Scrape the Internet! Our Python Soundcloud API
6 Nov 2011
It was a cold November evening in the bullpen at Oregon State University. uberj and ngoke were sipping tea and getting work done, when the idea of an impromptu hackthon came into our minds. At the strike of 5, we powered ourselves up into coding mode and set off to hack away at a Python Soundcloud API that would allow us to download music from the streams. Thus birthed soundcloud-dl.
We first attempted to use Mechanize to scrape the pages. uberj had previously used Burp to monitor what requests the browser was sending to Soundcloud and found that it was passing a “stream token”, which was needed to request the stream, and the song’s “uid”. And we figured we needed to have a valid cookie as well. Security by obsurity much?
We ran into a slight hitch. We were able to compose a valid URL with the stream token and the uid, but we weren’t able to print out the cookies. We had to enlist the help of thedjpetersen, the master screenscraper. It took him a bit to independently catch up to where we were (he found out on his own that we needed a stream token, but we already grabbed that). After a bit of frustration on trying to check out what cookies we had with every CookieJar known to man, thedjpetersen proclaimed that he had successfully gotten the URL.

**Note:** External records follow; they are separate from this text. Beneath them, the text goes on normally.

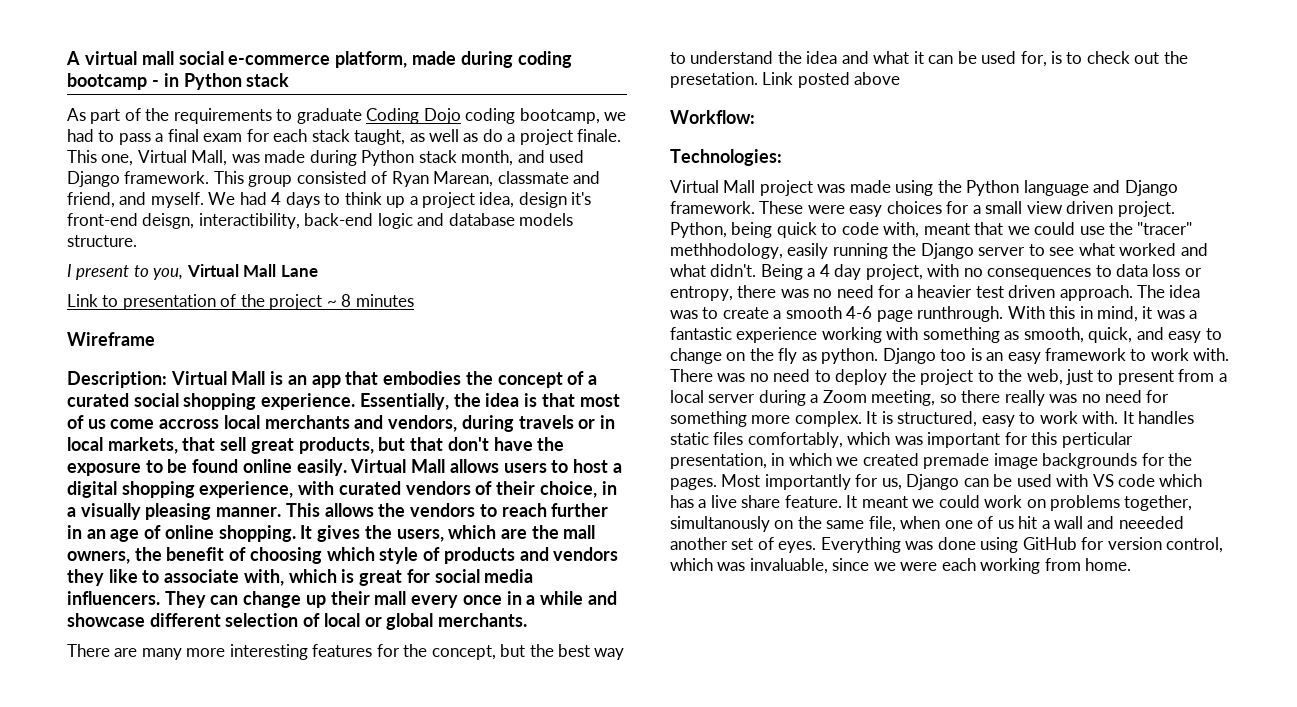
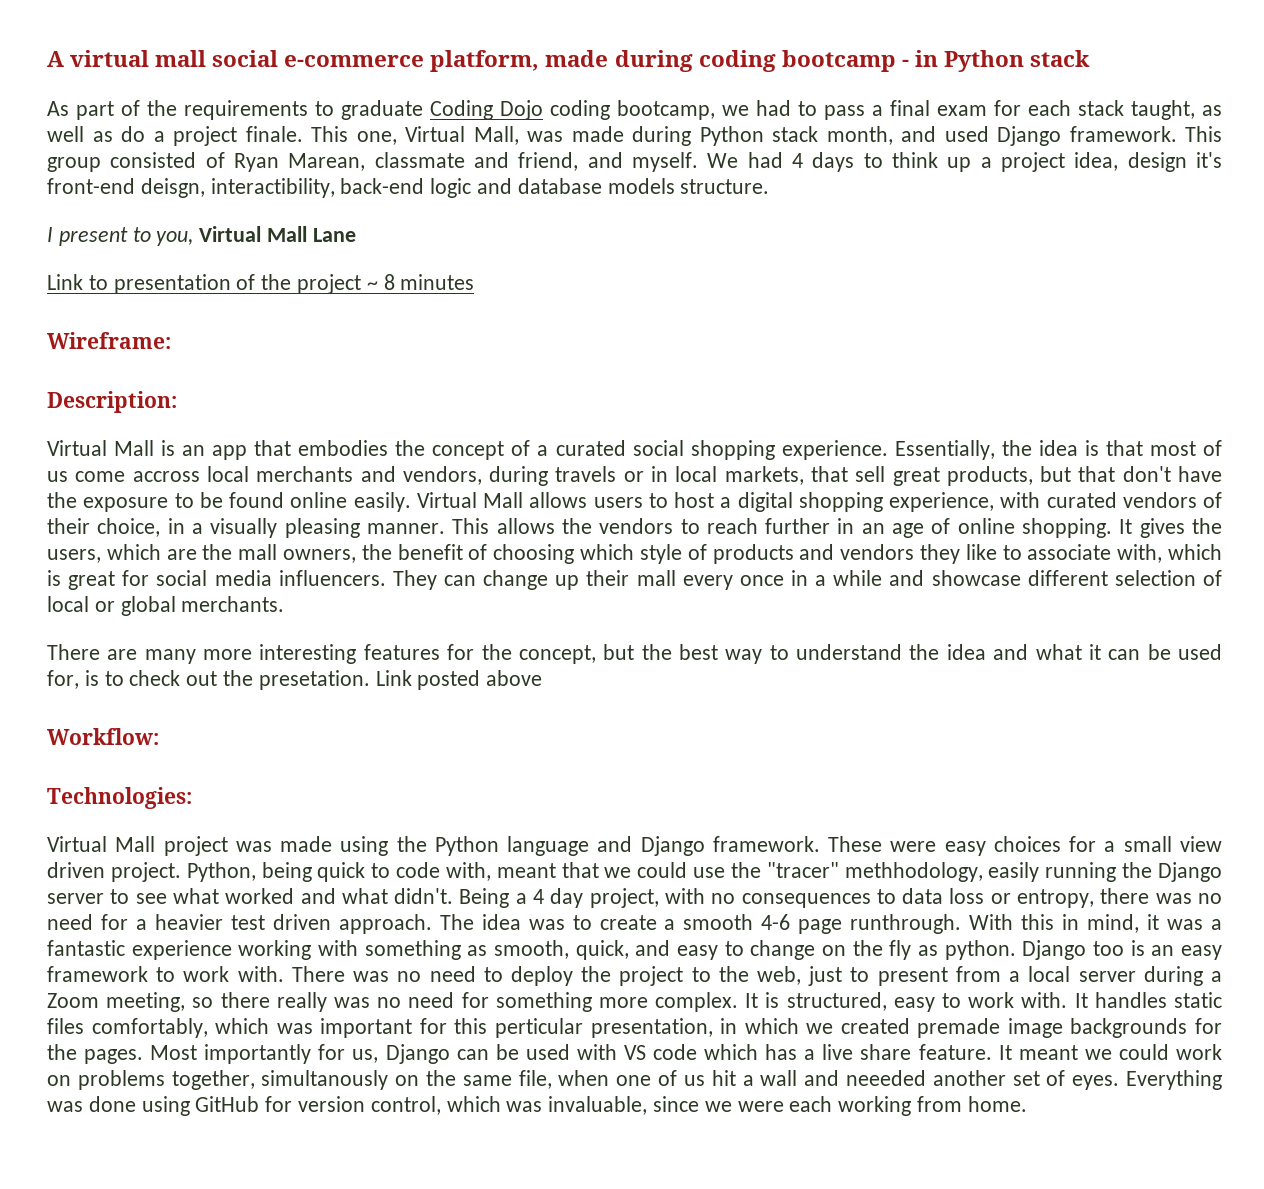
[67,332,155,346] Wireframe -> [47,332,171,349] Wireframe:
(167, 379) none -> (177, 402) //

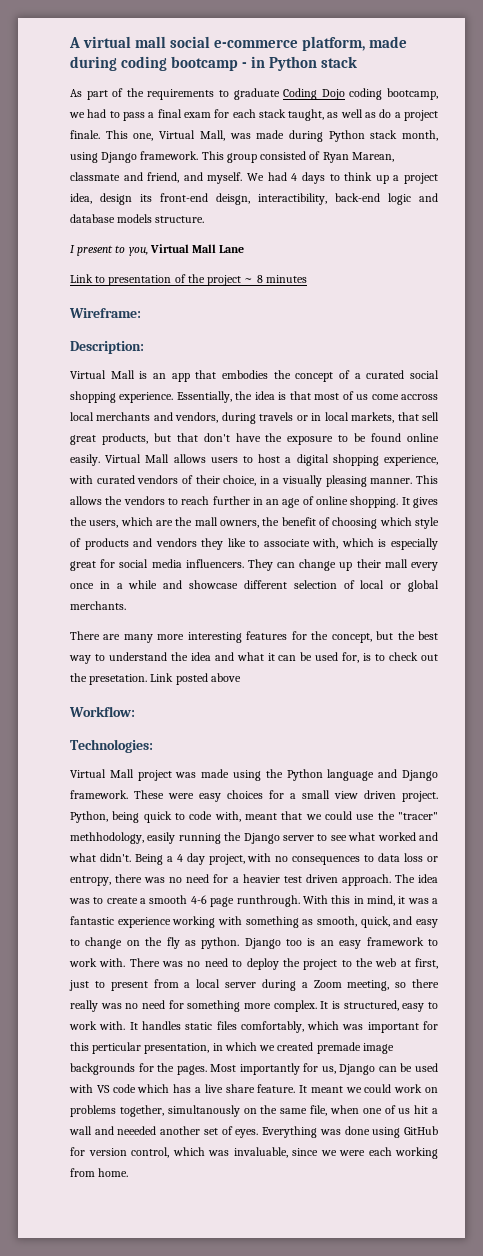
[901,126,989,142] and used -> [70,152,98,163] using
[1196,152,1223,168] it's -> [140,194,152,202] its
(61, 578) none -> [390,538,438,550] especially
[757,966,802,985] web, -> [375,958,438,969] web at first,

We rushed to pull his commit and tried it on a Mord Fustang song…we had the script write the stream to a file, and we opened it in VLC…The song had a length! Except it wasn’t playing. We tried to play it on uberj’s machine…and it worked!. After a high-five session and a burst of gratitude to thedjpetersen, we went to look what he did. He found we had to request a page from a cross-domain, probably for cookies, and then scrape the stream. We went off to wrap everything into a neat package and add more functionality.
and thus soundcloud-dl was born